= DATA FOR PROCESSING =
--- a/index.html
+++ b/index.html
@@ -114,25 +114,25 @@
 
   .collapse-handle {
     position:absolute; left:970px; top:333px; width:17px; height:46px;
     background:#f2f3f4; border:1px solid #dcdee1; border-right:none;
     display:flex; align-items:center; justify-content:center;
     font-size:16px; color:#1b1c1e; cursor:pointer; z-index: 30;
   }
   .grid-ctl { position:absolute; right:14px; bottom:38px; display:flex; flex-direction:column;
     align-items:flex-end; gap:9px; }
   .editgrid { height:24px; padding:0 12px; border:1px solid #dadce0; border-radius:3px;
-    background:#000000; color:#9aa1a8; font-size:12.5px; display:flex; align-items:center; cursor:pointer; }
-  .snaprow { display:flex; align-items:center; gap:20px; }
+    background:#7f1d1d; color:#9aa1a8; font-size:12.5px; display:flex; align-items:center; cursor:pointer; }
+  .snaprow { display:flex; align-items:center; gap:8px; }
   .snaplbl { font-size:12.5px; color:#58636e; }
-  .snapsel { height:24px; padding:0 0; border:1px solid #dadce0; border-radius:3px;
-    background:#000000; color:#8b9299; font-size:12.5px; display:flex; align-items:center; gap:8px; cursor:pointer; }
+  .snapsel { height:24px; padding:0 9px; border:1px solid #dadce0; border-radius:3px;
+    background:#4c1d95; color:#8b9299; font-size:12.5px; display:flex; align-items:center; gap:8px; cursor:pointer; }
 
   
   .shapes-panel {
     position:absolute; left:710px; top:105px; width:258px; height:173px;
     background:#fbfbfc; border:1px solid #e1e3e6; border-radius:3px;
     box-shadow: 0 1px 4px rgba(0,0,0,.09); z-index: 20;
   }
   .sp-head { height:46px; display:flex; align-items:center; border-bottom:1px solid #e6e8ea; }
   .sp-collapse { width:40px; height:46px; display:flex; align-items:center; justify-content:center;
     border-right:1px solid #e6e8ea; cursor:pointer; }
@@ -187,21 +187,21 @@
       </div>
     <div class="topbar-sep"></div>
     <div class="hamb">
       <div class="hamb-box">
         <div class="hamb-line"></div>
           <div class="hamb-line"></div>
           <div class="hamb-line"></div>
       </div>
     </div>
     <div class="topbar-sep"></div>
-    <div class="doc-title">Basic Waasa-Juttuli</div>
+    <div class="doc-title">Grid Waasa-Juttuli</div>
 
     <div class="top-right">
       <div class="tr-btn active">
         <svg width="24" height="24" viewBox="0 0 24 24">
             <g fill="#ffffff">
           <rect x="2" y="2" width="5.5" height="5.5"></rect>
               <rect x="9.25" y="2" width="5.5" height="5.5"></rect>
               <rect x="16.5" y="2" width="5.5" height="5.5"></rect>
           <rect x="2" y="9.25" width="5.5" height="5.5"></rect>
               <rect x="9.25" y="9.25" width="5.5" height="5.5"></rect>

* * *

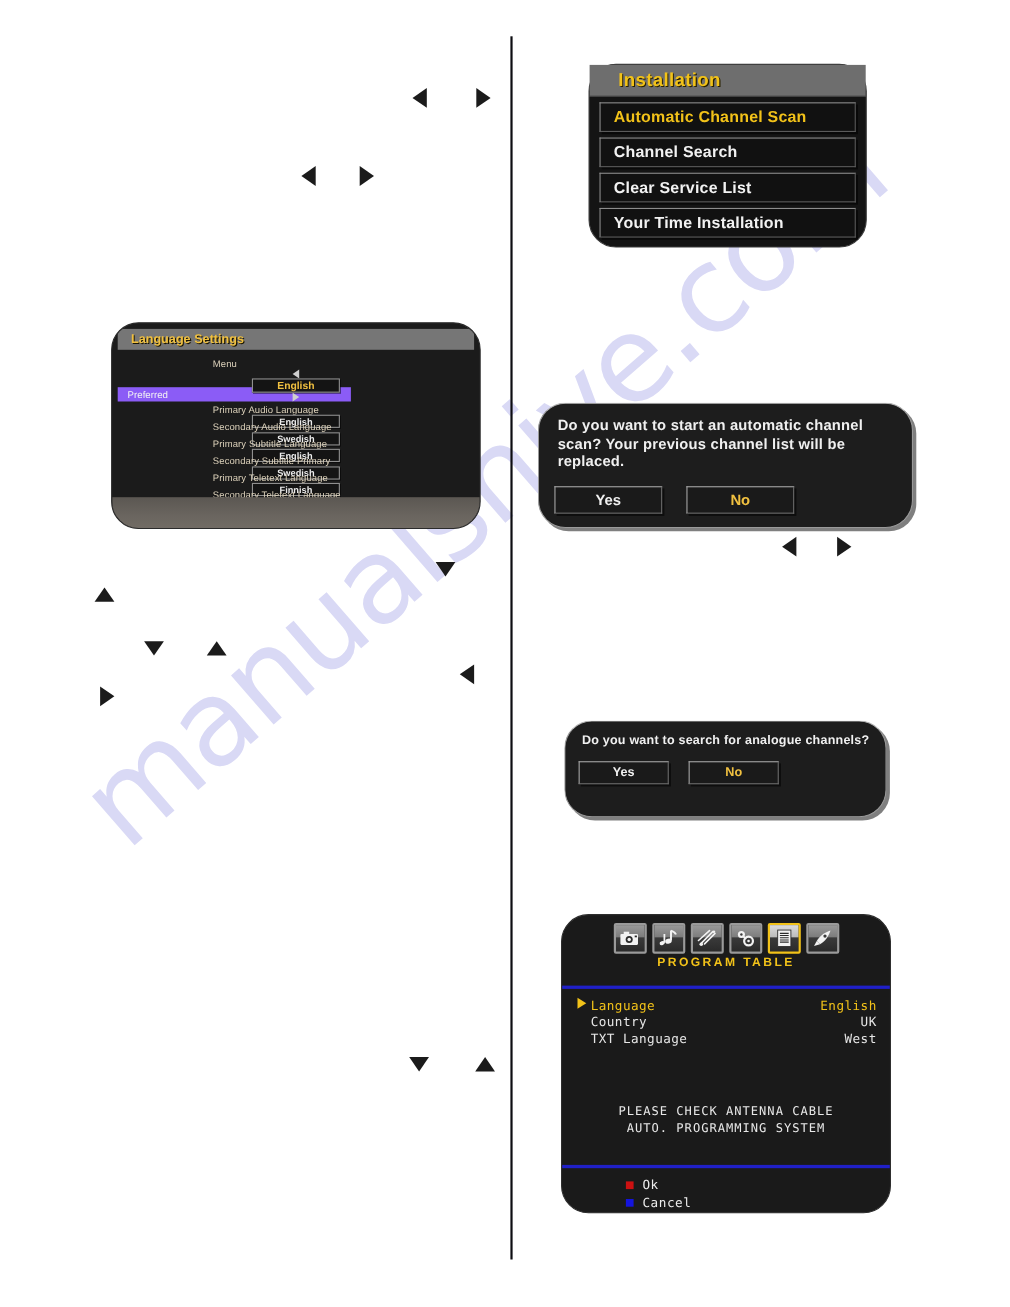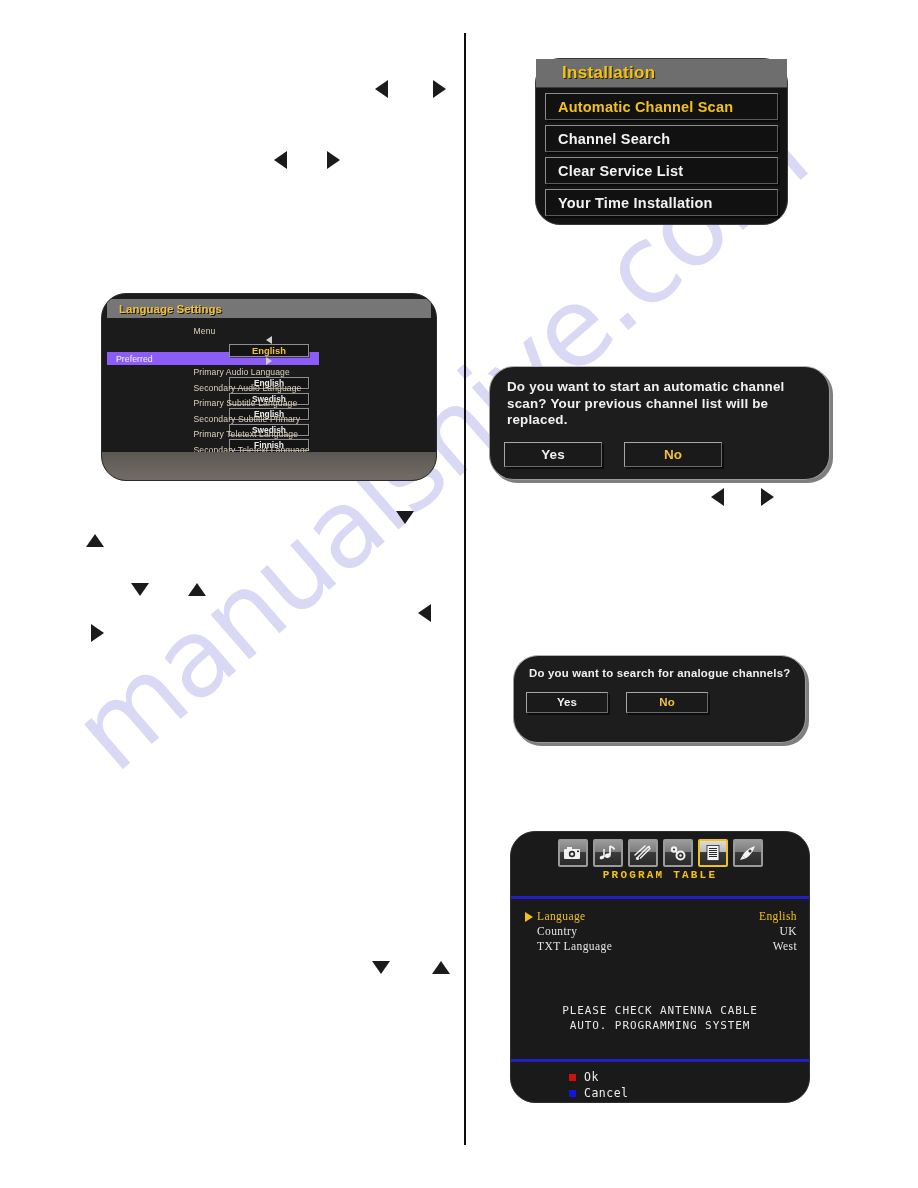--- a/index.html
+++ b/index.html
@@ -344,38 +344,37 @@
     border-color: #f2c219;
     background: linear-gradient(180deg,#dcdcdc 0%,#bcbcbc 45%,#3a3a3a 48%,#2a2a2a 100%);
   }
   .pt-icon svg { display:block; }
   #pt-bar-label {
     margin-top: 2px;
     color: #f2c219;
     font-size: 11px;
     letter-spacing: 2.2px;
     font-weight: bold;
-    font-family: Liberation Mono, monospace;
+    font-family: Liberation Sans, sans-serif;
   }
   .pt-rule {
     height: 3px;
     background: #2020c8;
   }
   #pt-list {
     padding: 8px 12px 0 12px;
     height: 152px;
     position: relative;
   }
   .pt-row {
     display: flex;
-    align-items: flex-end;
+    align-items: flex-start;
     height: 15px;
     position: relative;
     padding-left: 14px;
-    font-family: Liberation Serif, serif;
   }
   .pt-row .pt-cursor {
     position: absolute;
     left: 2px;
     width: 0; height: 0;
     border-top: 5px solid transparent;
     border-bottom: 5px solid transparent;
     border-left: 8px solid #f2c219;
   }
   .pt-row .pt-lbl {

= TO DO =
Please copy, exactly and with nothing else, the lines above beginning at the line that has "font-weight: bold;" and ending with the line that has "height: 15px;".

= EXERCISE RESULT =
     font-weight: bold;
-    font-family: Liberation Mono, monospace;
+    font-family: Liberation Sans, sans-serif;
   }
   .pt-rule {
     height: 3px;
     background: #2020c8;
   }
   #pt-list {
     padding: 8px 12px 0 12px;
     height: 152px;
     position: relative;
   }
   .pt-row {
     display: flex;
-    align-items: flex-end;
+    align-items: flex-start;
     height: 15px;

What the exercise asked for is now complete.